DESCRIPTION OF THE TASK: Lines that contain "boilerplate": how many are there in the listing below? Answer with a number and nothing more.

DATA SUPPLIED:
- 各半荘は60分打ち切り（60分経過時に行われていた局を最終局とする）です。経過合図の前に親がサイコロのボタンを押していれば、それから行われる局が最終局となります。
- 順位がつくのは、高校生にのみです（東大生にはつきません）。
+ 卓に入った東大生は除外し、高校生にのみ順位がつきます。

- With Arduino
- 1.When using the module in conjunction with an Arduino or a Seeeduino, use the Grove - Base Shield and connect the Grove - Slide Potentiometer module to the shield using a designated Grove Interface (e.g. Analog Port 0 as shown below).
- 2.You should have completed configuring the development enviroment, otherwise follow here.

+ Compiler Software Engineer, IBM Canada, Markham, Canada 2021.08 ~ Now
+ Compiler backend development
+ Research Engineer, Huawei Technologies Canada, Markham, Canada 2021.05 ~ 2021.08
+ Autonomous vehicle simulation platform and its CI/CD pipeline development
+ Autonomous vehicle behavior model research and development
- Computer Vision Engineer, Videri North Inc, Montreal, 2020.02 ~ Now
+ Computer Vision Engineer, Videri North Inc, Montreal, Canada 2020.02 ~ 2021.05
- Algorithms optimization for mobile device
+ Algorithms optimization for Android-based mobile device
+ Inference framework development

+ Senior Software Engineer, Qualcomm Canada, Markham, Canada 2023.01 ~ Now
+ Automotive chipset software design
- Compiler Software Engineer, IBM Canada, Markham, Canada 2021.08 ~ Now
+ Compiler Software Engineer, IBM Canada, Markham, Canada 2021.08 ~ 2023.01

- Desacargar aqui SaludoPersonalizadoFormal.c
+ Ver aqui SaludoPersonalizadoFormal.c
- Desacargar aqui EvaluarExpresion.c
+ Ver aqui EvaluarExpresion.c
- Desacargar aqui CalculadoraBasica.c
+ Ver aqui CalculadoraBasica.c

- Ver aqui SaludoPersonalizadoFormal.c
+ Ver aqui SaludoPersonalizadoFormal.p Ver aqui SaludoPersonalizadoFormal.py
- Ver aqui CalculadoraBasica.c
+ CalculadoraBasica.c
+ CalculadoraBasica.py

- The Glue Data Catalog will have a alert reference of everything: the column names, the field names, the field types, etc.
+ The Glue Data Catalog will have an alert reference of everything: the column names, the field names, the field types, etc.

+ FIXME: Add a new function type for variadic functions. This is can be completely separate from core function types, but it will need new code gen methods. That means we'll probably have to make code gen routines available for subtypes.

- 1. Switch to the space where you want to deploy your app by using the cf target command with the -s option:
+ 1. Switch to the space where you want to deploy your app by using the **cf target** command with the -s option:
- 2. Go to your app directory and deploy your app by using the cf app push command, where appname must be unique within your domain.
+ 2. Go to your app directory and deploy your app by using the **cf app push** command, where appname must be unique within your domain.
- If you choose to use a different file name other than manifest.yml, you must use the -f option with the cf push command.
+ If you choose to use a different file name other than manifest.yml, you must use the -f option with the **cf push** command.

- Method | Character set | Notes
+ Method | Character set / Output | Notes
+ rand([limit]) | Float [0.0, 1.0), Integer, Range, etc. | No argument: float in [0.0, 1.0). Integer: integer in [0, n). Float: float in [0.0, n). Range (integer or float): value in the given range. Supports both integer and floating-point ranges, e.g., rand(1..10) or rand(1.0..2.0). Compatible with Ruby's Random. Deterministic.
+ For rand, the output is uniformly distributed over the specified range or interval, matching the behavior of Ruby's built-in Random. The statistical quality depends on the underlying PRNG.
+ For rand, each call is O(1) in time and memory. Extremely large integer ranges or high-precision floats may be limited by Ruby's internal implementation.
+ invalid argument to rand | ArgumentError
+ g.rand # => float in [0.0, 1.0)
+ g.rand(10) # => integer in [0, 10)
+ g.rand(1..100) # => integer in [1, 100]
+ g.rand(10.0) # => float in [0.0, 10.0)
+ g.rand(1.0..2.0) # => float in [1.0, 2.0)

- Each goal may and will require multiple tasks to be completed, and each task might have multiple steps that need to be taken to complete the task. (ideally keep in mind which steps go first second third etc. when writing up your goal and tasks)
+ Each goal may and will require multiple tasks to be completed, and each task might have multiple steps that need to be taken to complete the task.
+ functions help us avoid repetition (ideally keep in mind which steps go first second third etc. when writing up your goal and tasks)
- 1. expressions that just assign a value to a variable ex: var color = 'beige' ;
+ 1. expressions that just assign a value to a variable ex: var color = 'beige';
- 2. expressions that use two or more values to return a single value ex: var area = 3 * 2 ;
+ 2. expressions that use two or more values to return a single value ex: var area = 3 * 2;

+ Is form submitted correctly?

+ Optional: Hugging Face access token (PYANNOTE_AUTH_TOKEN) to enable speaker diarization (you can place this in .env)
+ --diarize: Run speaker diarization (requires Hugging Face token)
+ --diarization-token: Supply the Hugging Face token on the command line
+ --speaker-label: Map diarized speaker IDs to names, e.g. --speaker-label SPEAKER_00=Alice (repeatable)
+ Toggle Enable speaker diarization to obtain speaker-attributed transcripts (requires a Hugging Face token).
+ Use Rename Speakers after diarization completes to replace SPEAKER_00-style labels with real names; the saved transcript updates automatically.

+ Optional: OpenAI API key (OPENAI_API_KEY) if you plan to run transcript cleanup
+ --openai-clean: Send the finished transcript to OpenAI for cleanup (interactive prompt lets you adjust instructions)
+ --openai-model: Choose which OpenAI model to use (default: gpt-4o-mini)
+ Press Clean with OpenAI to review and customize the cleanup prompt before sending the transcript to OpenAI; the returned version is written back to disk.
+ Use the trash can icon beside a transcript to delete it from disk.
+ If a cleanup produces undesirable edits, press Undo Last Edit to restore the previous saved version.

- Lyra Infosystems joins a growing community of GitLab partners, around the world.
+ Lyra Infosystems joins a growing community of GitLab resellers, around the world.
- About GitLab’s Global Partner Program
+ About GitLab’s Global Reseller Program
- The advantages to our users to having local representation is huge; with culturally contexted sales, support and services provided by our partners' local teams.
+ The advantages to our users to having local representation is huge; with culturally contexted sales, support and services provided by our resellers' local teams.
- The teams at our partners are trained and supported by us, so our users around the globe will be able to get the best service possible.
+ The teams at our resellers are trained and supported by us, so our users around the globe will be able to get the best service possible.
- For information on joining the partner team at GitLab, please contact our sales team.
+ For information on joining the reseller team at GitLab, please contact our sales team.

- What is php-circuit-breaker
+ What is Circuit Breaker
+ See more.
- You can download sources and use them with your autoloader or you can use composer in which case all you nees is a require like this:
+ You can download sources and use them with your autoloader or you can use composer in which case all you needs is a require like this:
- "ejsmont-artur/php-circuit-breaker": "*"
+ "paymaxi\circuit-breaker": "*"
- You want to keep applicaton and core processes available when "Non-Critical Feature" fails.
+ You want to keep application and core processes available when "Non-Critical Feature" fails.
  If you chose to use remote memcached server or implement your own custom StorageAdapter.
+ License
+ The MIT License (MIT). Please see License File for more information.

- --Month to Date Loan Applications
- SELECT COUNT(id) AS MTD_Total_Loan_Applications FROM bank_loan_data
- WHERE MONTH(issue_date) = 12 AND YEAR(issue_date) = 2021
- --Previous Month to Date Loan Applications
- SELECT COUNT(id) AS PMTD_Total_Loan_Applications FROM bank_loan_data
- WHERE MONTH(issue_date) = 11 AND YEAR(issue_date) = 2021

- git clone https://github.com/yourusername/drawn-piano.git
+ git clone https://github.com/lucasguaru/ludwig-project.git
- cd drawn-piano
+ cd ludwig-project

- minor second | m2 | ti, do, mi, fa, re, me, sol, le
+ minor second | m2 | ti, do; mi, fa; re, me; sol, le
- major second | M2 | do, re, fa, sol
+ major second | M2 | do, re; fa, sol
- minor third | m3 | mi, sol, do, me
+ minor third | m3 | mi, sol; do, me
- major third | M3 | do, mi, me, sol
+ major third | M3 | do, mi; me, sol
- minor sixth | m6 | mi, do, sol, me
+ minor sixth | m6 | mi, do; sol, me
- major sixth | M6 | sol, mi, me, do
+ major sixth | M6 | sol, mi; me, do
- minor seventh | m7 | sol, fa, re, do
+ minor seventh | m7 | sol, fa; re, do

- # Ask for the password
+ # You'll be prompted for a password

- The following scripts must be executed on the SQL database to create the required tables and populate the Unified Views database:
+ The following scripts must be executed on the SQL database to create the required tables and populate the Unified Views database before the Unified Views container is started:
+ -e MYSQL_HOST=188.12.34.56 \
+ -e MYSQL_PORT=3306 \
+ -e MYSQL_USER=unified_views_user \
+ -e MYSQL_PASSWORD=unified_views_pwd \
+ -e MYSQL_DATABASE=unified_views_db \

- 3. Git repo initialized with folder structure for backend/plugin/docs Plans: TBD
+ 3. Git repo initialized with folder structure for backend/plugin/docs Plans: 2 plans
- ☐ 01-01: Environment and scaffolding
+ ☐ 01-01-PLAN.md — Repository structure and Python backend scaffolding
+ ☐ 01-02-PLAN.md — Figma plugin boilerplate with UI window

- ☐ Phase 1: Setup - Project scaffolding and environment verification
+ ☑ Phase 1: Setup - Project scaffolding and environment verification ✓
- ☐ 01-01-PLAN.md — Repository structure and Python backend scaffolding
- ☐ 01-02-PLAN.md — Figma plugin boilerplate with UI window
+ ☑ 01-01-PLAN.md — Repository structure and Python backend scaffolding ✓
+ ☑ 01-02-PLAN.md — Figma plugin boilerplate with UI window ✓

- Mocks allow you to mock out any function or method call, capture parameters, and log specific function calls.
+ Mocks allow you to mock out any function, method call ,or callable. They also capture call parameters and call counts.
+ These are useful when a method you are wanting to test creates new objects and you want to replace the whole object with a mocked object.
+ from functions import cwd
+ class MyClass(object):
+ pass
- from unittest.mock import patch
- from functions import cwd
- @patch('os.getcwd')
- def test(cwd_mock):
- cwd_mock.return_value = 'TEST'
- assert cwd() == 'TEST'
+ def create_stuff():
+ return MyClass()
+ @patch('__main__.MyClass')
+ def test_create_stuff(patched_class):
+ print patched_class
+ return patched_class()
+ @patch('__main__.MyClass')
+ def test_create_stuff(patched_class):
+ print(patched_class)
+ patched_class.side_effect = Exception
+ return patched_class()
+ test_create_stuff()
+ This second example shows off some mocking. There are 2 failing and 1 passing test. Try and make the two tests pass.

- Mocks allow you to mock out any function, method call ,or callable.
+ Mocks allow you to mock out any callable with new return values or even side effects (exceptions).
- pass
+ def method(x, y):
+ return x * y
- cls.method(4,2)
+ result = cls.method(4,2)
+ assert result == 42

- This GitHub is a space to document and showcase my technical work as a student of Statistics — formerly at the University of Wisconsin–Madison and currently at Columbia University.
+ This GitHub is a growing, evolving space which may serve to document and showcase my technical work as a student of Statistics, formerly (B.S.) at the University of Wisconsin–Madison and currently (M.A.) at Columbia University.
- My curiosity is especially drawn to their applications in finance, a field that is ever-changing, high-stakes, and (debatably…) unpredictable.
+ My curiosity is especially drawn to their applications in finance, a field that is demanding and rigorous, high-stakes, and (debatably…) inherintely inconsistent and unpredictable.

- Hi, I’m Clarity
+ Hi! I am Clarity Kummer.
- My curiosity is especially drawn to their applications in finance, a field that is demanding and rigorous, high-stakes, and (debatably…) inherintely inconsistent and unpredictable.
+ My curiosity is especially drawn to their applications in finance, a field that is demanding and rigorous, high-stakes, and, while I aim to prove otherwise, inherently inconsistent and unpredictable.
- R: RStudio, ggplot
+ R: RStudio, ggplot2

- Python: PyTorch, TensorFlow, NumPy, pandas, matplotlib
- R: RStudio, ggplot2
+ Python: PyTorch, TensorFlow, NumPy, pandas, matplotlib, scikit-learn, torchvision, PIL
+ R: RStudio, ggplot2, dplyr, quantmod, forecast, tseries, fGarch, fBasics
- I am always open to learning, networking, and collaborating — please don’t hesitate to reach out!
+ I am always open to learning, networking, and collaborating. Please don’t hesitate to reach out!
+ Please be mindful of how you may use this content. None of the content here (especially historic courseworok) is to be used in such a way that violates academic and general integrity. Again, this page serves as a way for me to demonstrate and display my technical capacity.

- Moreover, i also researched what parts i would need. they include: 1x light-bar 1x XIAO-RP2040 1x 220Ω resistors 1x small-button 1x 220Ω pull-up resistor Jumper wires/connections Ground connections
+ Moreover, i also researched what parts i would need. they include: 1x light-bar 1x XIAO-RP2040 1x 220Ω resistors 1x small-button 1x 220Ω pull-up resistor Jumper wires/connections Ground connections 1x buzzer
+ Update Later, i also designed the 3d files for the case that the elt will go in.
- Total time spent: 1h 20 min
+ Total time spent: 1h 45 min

SOLUTION FOR THIS EXERCISE: 3